Notice of Student On-Line Account Opt-Out Form
According to the Federal Children On-line Privacy Protection Act (COPPA), the District must allow parents to Opt Out of the District’s plans to create and manage on-line student accounts used for educational purposes. Parents may obtain the Student On-line Account Opt-Out Form from the school office, schedule a conference with the school principal, and then complete and sign the Opt-Out form in the presence of the principal who will counter sign receipt of the form after a discussion about the reasons for and the consequences of opting out. If parents do not submit a Student On-Line Account Creation Opt-Out Form, the District shall assume implied consent to the District creating and managing on-line accounts for their child(ren) in order to provide access to educational materials, services, and on-line storage of student information.

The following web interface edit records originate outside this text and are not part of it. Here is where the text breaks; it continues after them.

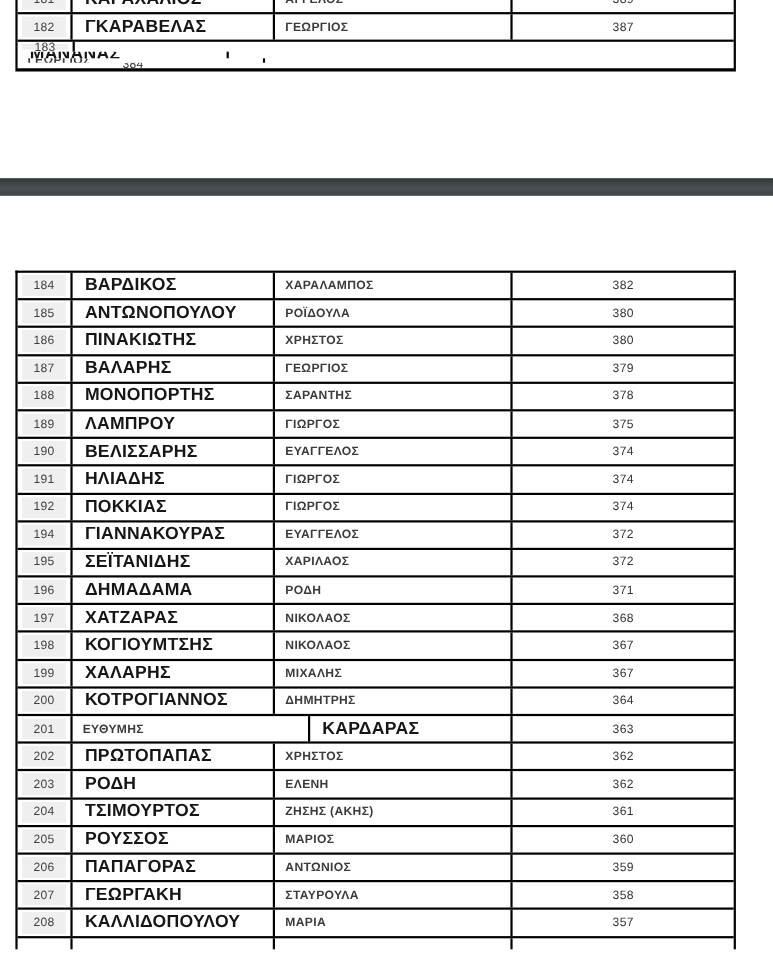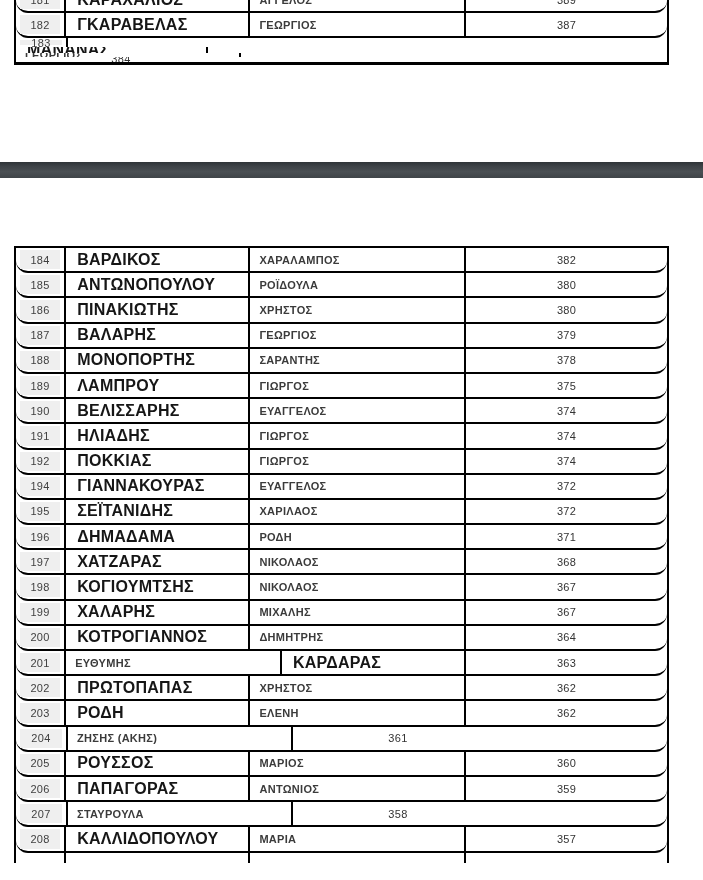--- a/index.html
+++ b/index.html
@@ -20,7 +20,7 @@
   .tbl.closed{border:2px solid #000;border-bottom-width:3px;}
   .tbl.open{border:2px solid #000;border-bottom:none;}
 
-  .row{display:flex;height:23.2px;border-bottom:2px solid #000;border-radius:12px;}
+  .row{display:flex;height:23.2px;border-bottom:2px solid #000;}
   .tbl.closed .row:last-child{border-bottom:none;flex-direction:column;}
   .row.partial{border-bottom:none;height:10px;}
 

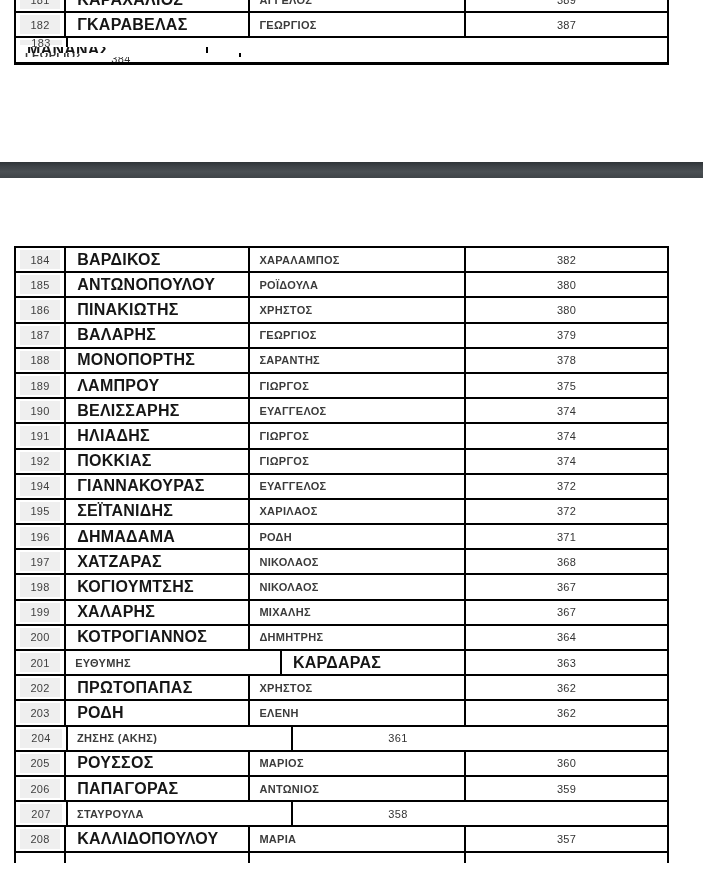--- a/index.html
+++ b/index.html
@@ -374,6 +374,9 @@
           <div class="cell c-rank">
             <div class="numbox">204</div>
           </div>
+          <div class="cell c-surname">
+            <span class="surname-txt">ΤΣΙΜΟΥΡΤΟΣ</span>
+          </div>
           <div class="cell c-first">
             <span class="first-txt">ΖΗΣΗΣ (ΑΚΗΣ)</span>
           </div>

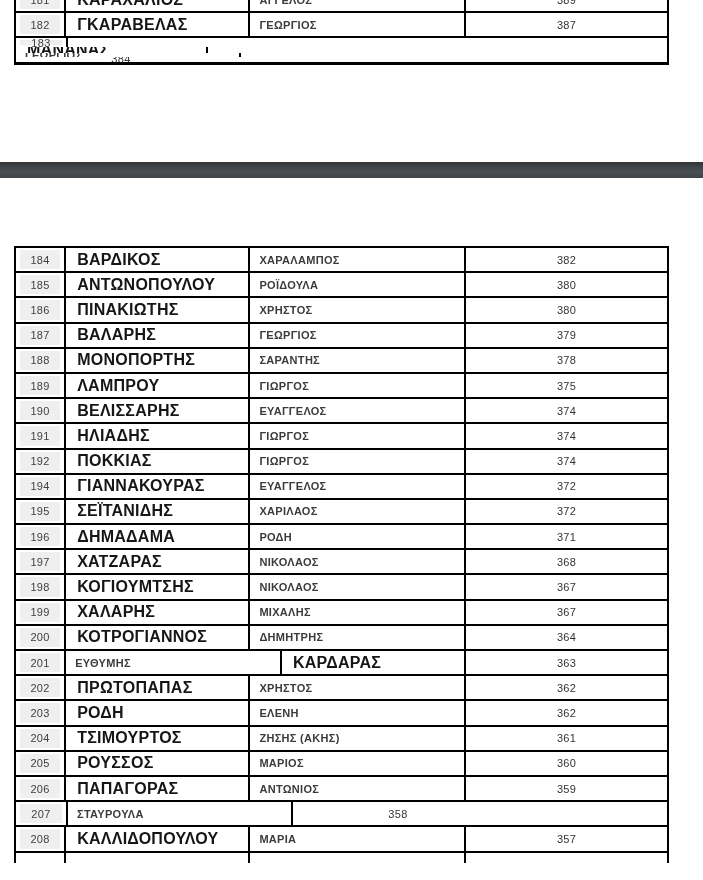--- a/index.html
+++ b/index.html
@@ -416,6 +416,9 @@
           <div class="cell c-rank">
             <div class="numbox">207</div>
           </div>
+          <div class="cell c-surname">
+            <span class="surname-txt">ΓΕΩΡΓΑΚΗ</span>
+          </div>
           <div class="cell c-first">
             <span class="first-txt">ΣΤΑΥΡΟΥΛΑ</span>
           </div>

Notice of Student Photo and Media Release Opt-Out Form
In accordance with California Education Code section 49076 and Title 34 of the Code of Federal Regulations, the District considers photographs (including digital photos) to be directory information and thus may be used by the District for non-commercial purposes including digital, on-line, and traditional publications. Parents may opt-out of the use of student photos by the District by completing the Media Release Opt-Out Form which may be obtained from the school office and submitting the completed form to the school office annually with a counter signature.
By using District technology resources after reading this AUA, we (Parent and Student) agree to not hold the District, or any District staff, responsible for the failure of any technology protection measures or users’ mistakes or negligence and agree to indemnify and hold harmless the District and District staff for any damages or costs incurred as is required by Board Policy 6163.4.